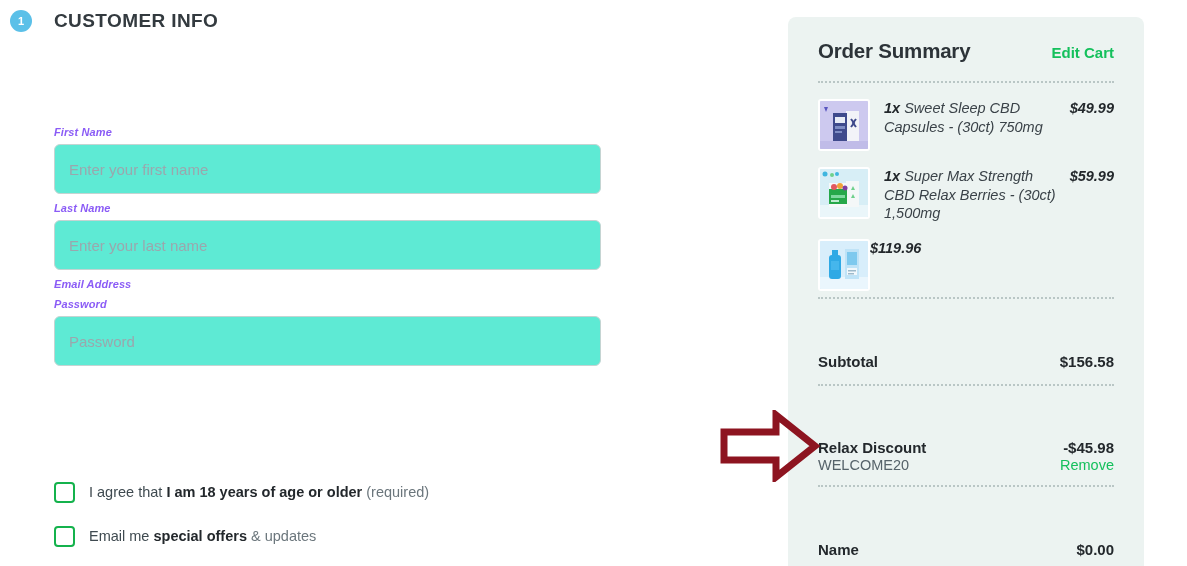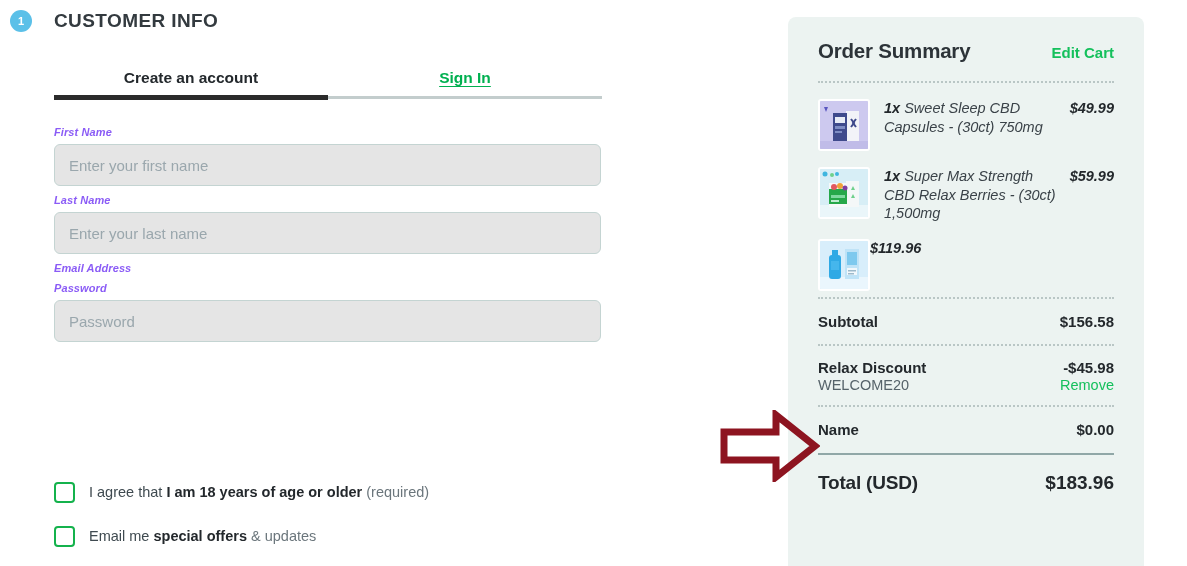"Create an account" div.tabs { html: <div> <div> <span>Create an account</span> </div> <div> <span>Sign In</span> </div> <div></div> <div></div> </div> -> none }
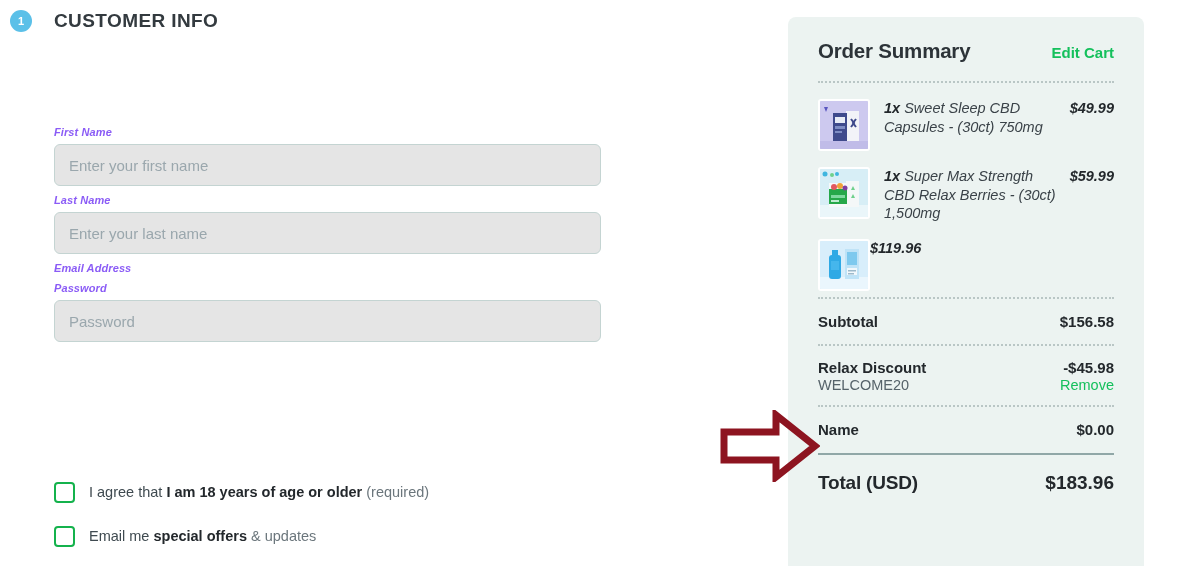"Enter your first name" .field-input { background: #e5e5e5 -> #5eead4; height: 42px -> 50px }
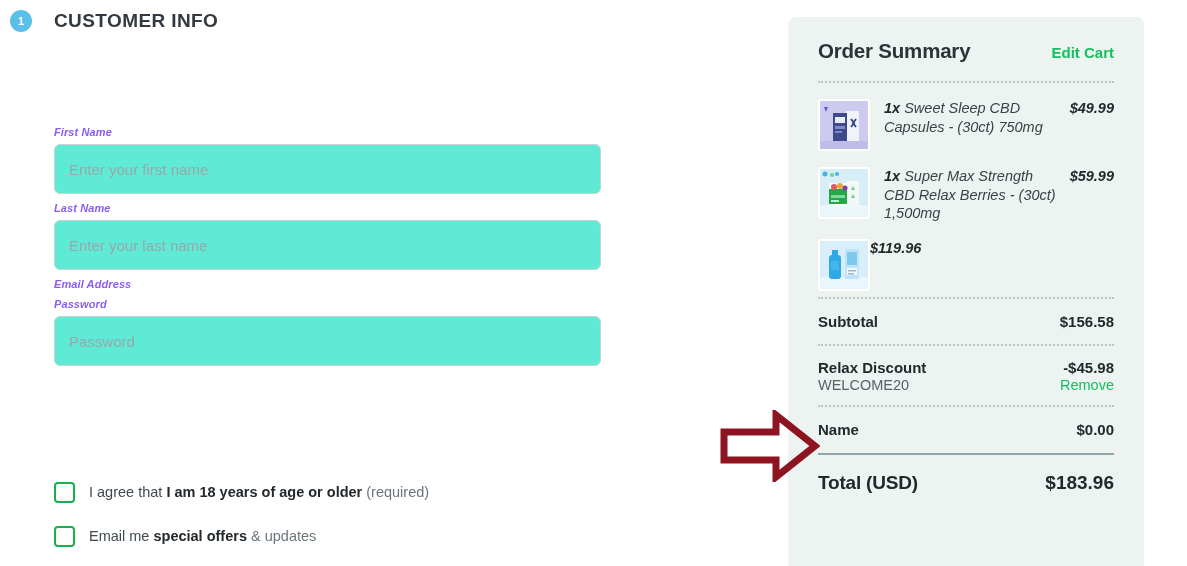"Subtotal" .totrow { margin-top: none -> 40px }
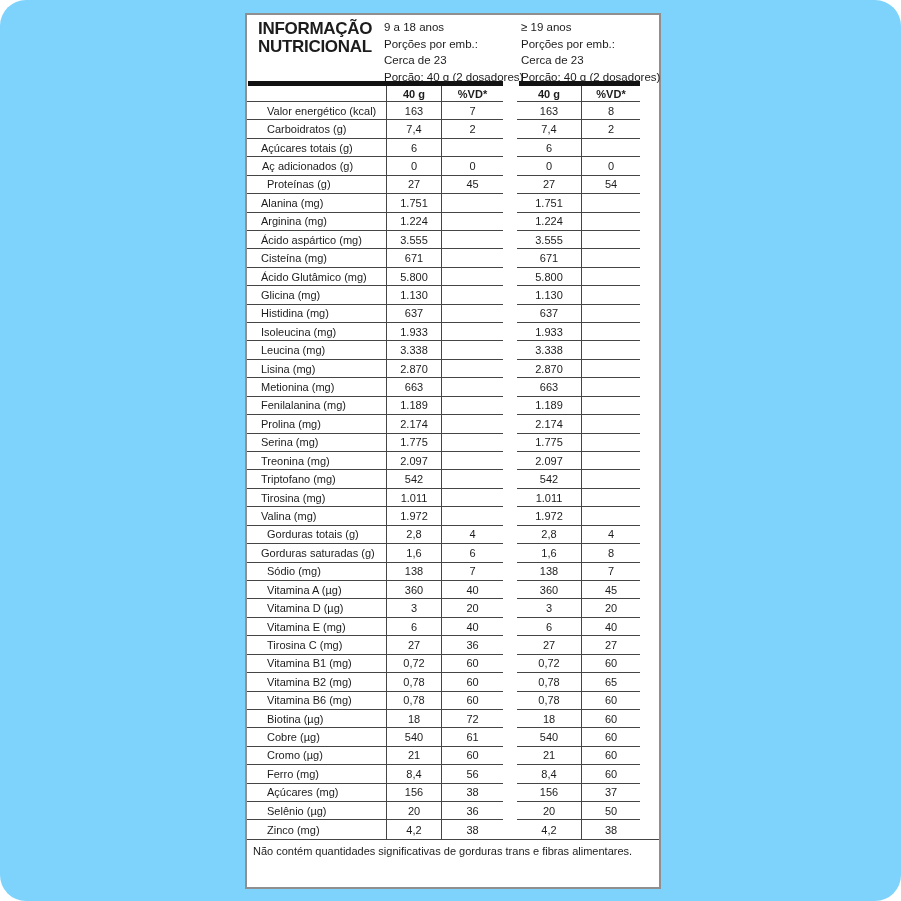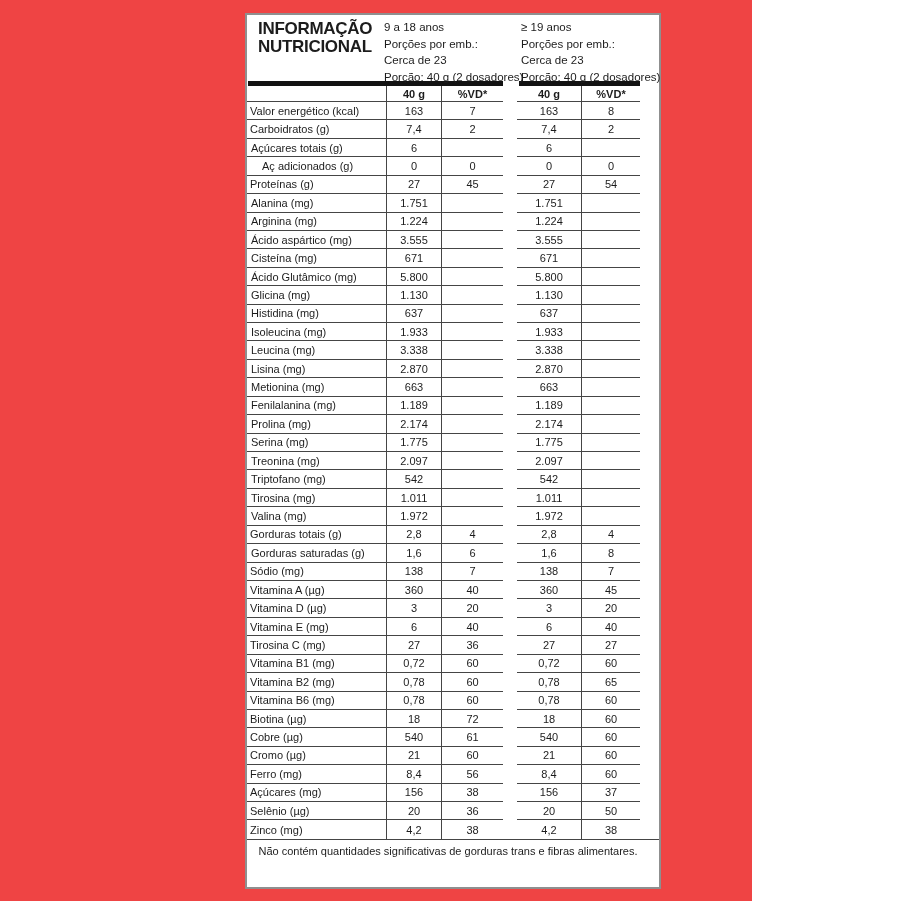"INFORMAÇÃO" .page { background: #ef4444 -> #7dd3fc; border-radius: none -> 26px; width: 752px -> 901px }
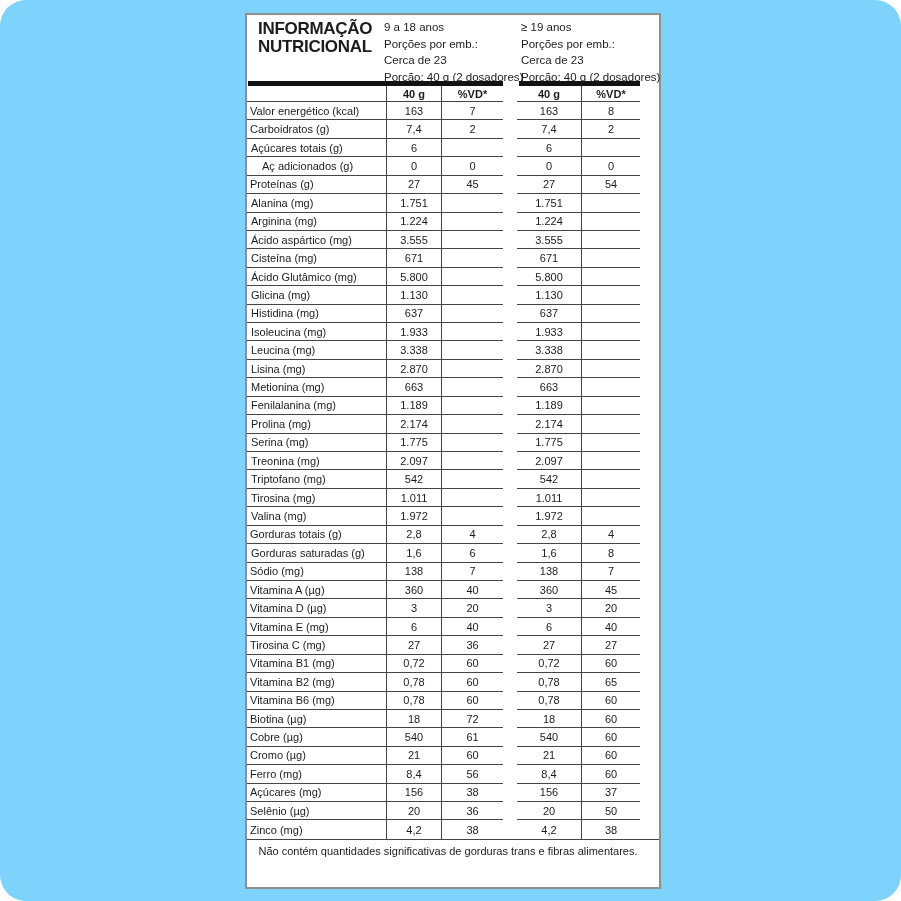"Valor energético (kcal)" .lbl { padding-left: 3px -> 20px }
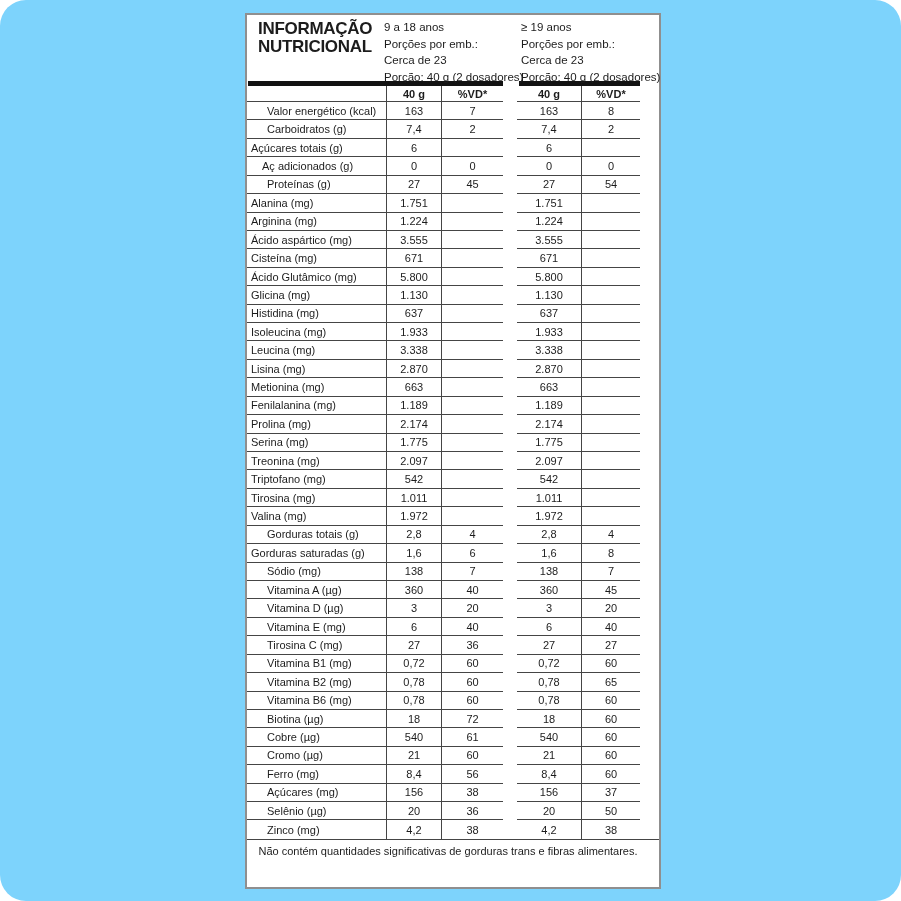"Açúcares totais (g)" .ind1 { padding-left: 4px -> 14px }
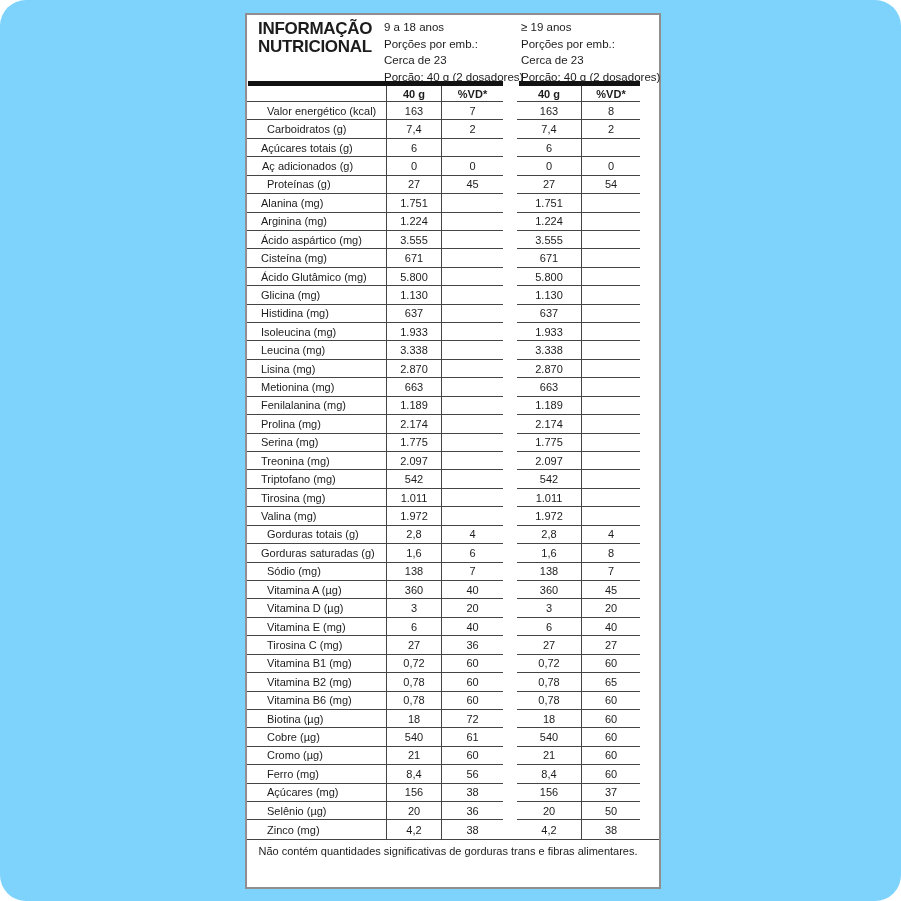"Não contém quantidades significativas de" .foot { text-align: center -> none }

(PROBLEM): Each line above is to be duplicated exactly, and the pictures are to be omitted.

(ANSWER TO THE EXERCISE):
"Create an account" div.tabs { html: <div> <div> <span>Create an account</span> </div> <div> <span>Sign In</span> </div> <div></div> <div></div> </div> -> none }
"Enter your first name" .field-input { background: #e5e5e5 -> #5eead4; height: 42px -> 50px }
"Subtotal" .totrow { margin-top: none -> 40px }
"INFORMAÇÃO" .page { background: #ef4444 -> #7dd3fc; border-radius: none -> 26px; width: 752px -> 901px }
"Valor energético (kcal)" .lbl { padding-left: 3px -> 20px }
"Açúcares totais (g)" .ind1 { padding-left: 4px -> 14px }
"Não contém quantidades significativas de" .foot { text-align: center -> none }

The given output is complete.